Researchers from MIT, Brigham and Women’s Hospital, and Duke University have developed a system using tissue models and machine-learning algorithms to identify how different drugs navigate through the lining of the digestive tract, which could have significant implications for the world of medicine.
Orally-taken drugs often rely on transporter proteins within the digestive tract’s cells to pass through, but it’s not clear which transporters different drugs utilize. If two drugs use the same transporter, they may interfere with each other and thus should not be co-administered.
The research team created an experimental setup using pig intestinal tissue cultivated in a lab, which they used to expose the tissue to varying drug formulations and measure how effectively they were absorbed. Using siRNA, a type of RNA molecule, they reduced the expression of each transporter in different sections of tissue, which enabled them to determine how each transporter interacts with a range of drugs.
The team tested 23 commonly used drugs using this system, allowing them to identify the specific transporters each drug used. Machine-learning was then used to train a model on this data, as well as data from several drug databases, and the model was able to predict which drugs would interact with which transporters based on similarities between chemical structures.
In testing the model, the researchers discovered that doxycycline (an antibiotic) could interact with warfarin (a commonly used blood thinner). Subsequent patient data from Massachusetts General Hospital and Brigham and Women’s Hospital showed that when doxycycline was given to patients already taking warfarin, the level of warfarin in the patients’ bloodstream increased, but then decreased once they finished the doxycycline course.

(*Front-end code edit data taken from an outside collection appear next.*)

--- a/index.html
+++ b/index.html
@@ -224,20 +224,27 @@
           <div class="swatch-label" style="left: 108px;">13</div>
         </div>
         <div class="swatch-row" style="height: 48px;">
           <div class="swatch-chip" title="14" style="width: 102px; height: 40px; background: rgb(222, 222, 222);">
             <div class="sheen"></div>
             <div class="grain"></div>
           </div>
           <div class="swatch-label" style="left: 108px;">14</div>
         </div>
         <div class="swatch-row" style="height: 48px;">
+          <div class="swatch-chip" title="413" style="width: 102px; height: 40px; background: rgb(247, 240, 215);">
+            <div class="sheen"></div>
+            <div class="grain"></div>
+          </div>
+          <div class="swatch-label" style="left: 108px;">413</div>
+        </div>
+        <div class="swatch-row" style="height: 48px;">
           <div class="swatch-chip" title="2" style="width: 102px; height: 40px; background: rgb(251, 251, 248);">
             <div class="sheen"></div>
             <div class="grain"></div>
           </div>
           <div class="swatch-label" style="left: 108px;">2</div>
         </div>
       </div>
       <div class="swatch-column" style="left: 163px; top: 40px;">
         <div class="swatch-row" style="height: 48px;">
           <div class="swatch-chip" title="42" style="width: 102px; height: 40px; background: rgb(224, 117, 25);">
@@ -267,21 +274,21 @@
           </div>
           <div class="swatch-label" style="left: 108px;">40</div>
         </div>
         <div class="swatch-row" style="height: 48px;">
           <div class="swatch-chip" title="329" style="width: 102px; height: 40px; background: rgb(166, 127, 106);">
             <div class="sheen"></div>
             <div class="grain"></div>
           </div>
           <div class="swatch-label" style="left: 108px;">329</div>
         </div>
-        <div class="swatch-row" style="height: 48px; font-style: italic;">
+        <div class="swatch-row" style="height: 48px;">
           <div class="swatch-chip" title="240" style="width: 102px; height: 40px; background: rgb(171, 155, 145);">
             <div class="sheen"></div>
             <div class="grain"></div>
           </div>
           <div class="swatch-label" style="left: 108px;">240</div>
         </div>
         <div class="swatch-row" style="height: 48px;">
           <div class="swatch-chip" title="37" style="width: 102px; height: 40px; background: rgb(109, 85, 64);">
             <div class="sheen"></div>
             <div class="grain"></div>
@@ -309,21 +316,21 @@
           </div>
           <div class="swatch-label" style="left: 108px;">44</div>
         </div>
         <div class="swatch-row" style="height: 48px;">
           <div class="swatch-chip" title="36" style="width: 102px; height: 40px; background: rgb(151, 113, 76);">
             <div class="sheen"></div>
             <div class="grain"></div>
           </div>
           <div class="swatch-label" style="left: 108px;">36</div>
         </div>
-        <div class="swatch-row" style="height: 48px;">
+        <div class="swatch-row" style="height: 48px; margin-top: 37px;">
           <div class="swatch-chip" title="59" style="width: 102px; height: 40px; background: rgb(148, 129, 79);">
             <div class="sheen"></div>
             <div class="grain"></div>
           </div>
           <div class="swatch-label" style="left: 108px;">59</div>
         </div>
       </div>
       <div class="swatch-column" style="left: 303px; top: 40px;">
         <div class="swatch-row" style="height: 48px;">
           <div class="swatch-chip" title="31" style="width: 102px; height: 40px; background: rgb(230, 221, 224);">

The team’s system could also identify potential interactions between drugs currently in development. Drug developers could use this knowledge to modify new drug formulations to avoid interactions with other drugs or make them more absorbable.
The findings, funded in part by the U.S. National Institutes of Health, the Department of Mechanical Engineering at MIT, and the Division of Gastroenterology at Brigham and Women’s Hospital, are a sign-post for the medical community. Identifying and predicting drug interactions using this model could significantly improve patient safety and drug effectiveness and decrease the risk of unexpected toxicities.